Mais ce sont deux autres événements historiques qui vont réellement ternir l'institution militaire. L'affaire Dreyfus a porté un coup terrible à l'honneur de l'armée avant que le coup fatal lui soit donné par la guerre d'Algérie.

Au passage, la défaite de 1940 n'aura pas contribué au prestige de l'armée puisque la France, écrasée militairement en quelques jours, fut sauvée par des forces extérieures avec l'appui de la résistance intérieure armée issue très majoritairement de la population civile.

Malgré le général de Gaulle, bénéficiant d'un soutien populaire considérable du fait de cette résistance, le prestige des officiers de l'armée ne sera jamais plus comme auparavant.

La fin du service militaire en France, proclamée par le Président Jacques Chirac, enterrera définitivement le statut social dérogatoire de l'armée française et de ses généraux.

Pourtant, il reste toujours à cette armée un reste de prestige dû essentiellement à la situation de guerre que connaît la France. Les niveaux sondagiers de popularité sont au plus haut suite à un engagement de trente mille hommes sur de nombreux territoires ainsi que la protection des populations civiles à l'intérieur du pays, notamment par le dispositif Vigipirate.

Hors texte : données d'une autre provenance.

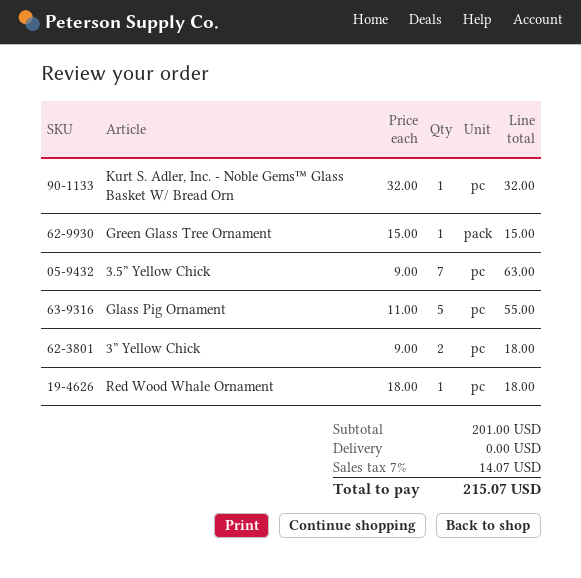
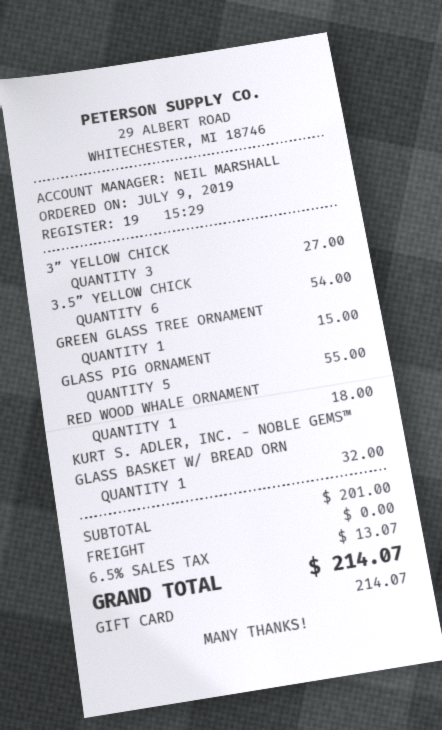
3.5” Yellow Chick: 7 for 63.00 -> 6 for 54.00
3” Yellow Chick: 2 for 18.00 -> 3 for 27.00
tax: 7% = 14.07 -> 6.5% = 13.07
total: 215.07 -> 214.07

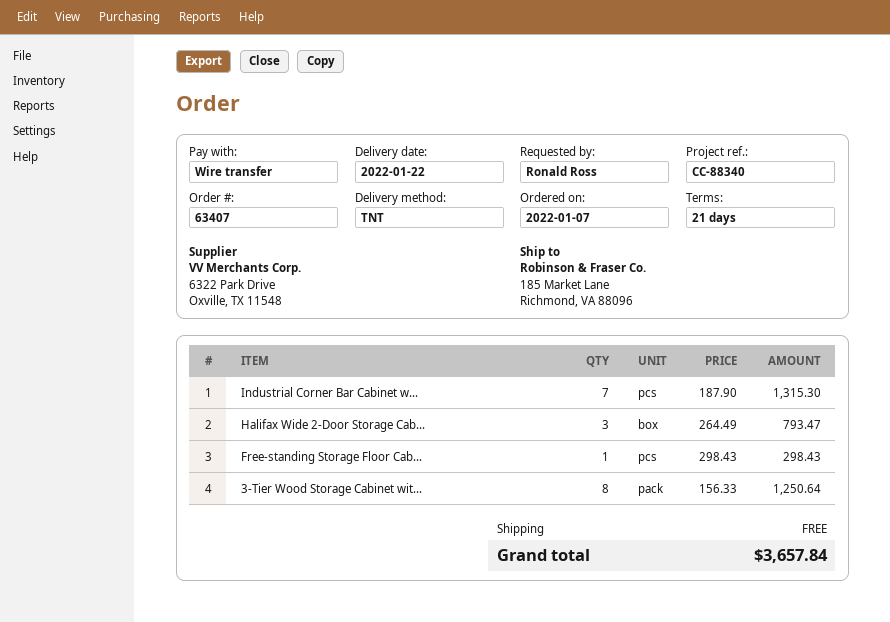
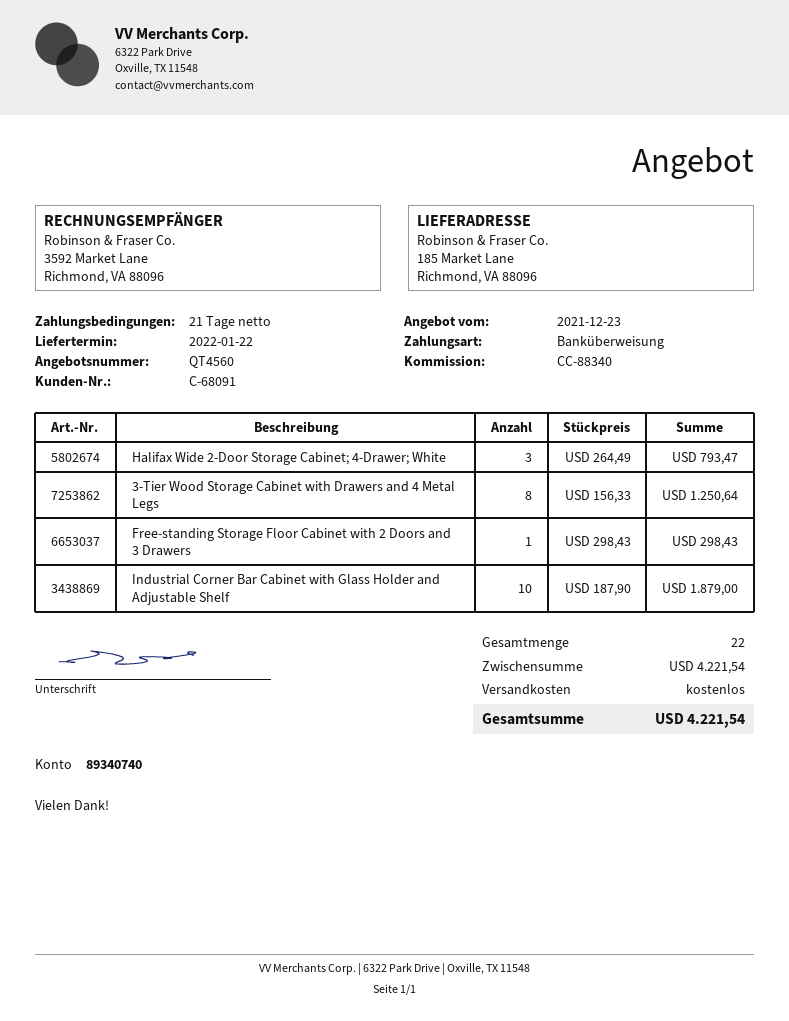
Industrial Corner Bar Cabinet w...: 7 x 187.90 = 1315.30 -> 10 x 187.90 = 1879.00
total: 3657.84 -> 4221.54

Mais plus jamais, le prestige de la tenue et de la fonction n'atteindra les niveaux des époques précédentes si ce n'est dans le fantasme de Napoléon et du général de Gaulle. Mais ils sont bien morts et enterrés, la France peut toujours rêver à son grand guerrier, sauveur providentiel, il n'existe plus que dans les livres d'histoire. Et c'est très bien ainsi !

En conclusion, cet insignifiant épisode à propos du chef d'état-major de l'armée française n'est pas grave mais il est l'occasion pour nous administrer une piqûre de rappel.

Lorsque le droit arme des personnes en leur accordant la protection juridique de la force légitime, il faut toujours avoir un œil sur eux. Et même si ce n'était absolument pas l'intention du général De Villiers de renverser la République, loin de là, notre vigilance doit en permanence être en alerte.

La nature humaine est ainsi faite que la tentation d'utiliser cette force armée contre les citoyens pour leur propre pouvoir ou fortune sommeille toujours dans les démocraties. Elle serait prête à resurgir à l'occasion de n'importe quel trouble que subirait la nation ou prétexte qui alimenterait le despotisme, le nationalisme et l'esprit religieux.

L'Algérie n'a rien à craindre, c'est déjà fait.